Only Socialism will free the working class from the problems which flow from capitalism-including war, exploitation, poverty, unemployment and bad housing.
Let the motivation of production be the need of the people and not profit. Let market be equivalent to the population and not only to those that are capable to buy.
The root cause is clear. And therefore, the solution. Change capitalism? Let the workers’ experience in the more than centuries of struggle guide us. The initial step is strengthening our ranks. Unite for decent jobs!
The old ethic taught to man is that man’s business on this earth was to look out for himself. That was the ethic of the jungle; the ethic of the wild beast. Take care of yourself, no matter what may become of your fellow man, which is what free trade and neo liberalism is all about.
Thousands of years ago the question was asked; ’’Am I my brother’s keeper?’’ That question has never yet been answered in a way that is satisfactory to civilized society.

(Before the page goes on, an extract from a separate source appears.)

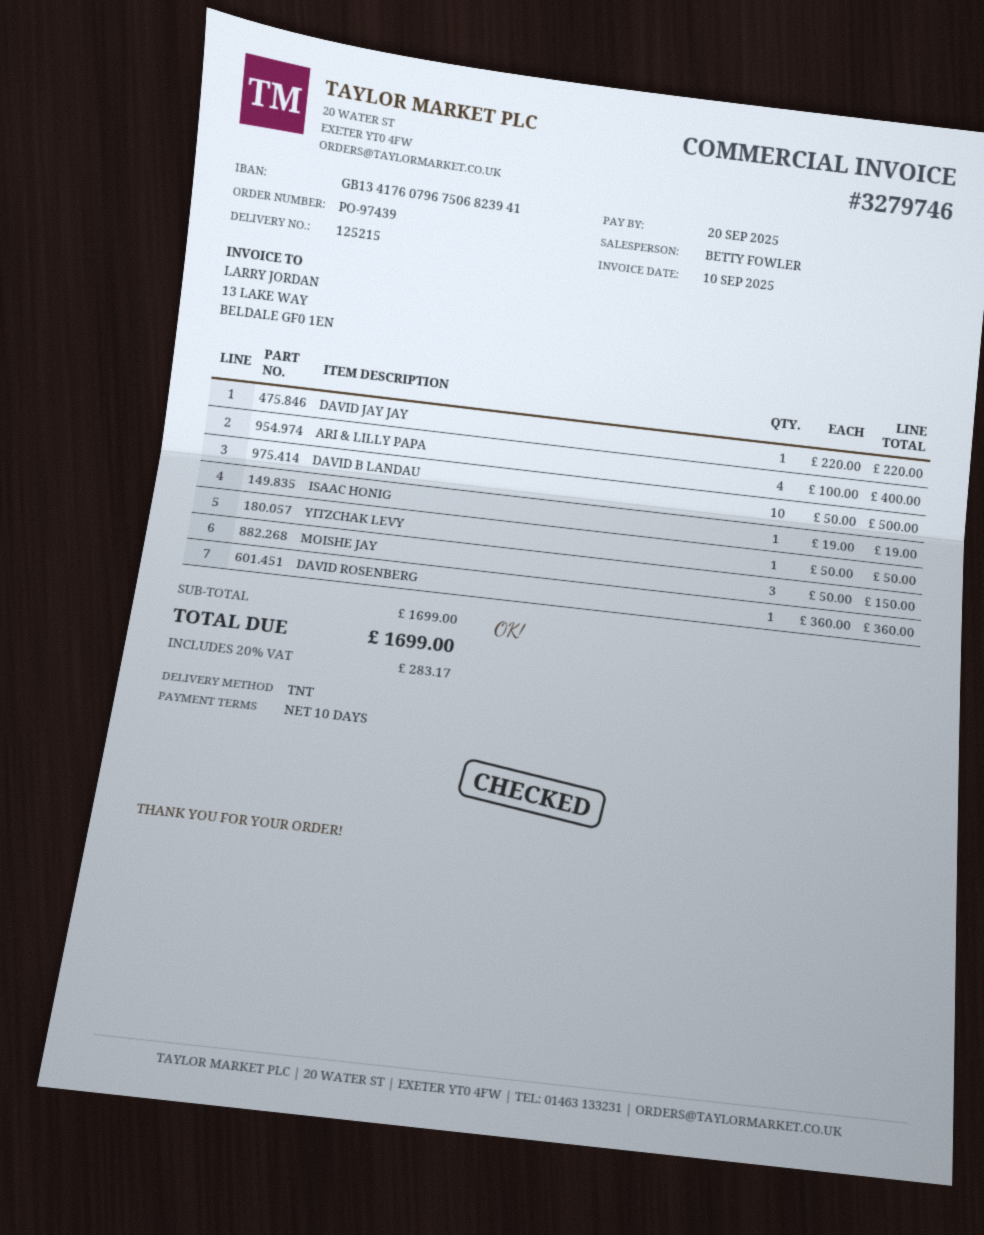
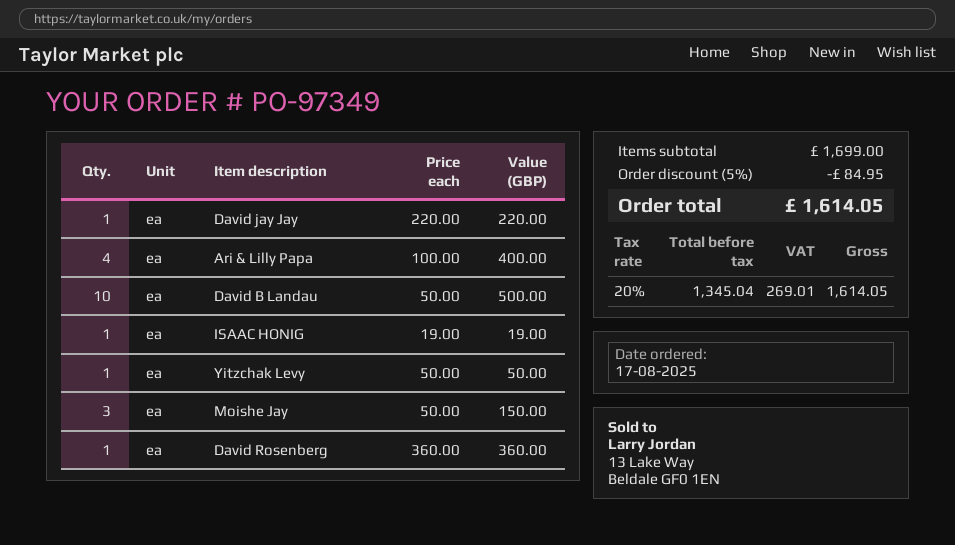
order number: PO-97439 -> PO-97349
discount: none -> 5% = 84.95
tax: 20% = 283.17 -> 20% = 269.01
total: 1699.00 -> 1614.05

Yes, I am my brother’s keeper. The labor movement is organized upon a principle that the strong shall help the weak. The strength of a strong man is a prideful thing, but the unfortunate thing in life is that strong men do not remain strong. And it is just as true of unions and labor organizations as is true of men and individuals. And whereas today the strong trade unions of the first world and some of the developing countries may be able to stand upon their own feet and like mighty oaks stand before the gale, defy the lightning, yet the day may come when those organizations will not be able to withstand the lightning and the gale. This is one lesson we have learned so bitterly in our past in the Philippines. Now we have the resolved to organize the unorganized.
Ten thousand times has the Philippine labor movement stumbled and bruised itself. We’ve been enjoined by the courts, assaulted by thugs, charged by the militia, traduced by the press, frowned upon in public opinion, and deceived by politicians. But notwithstanding all these, labor is today the most vital and potential power this planet has ever known, and its historic mission is as certain of ultimate realization as is the setting of the sun. Its spirit will never die. And we hope that the realization of this planning workshop will manifest that the spirit lives on.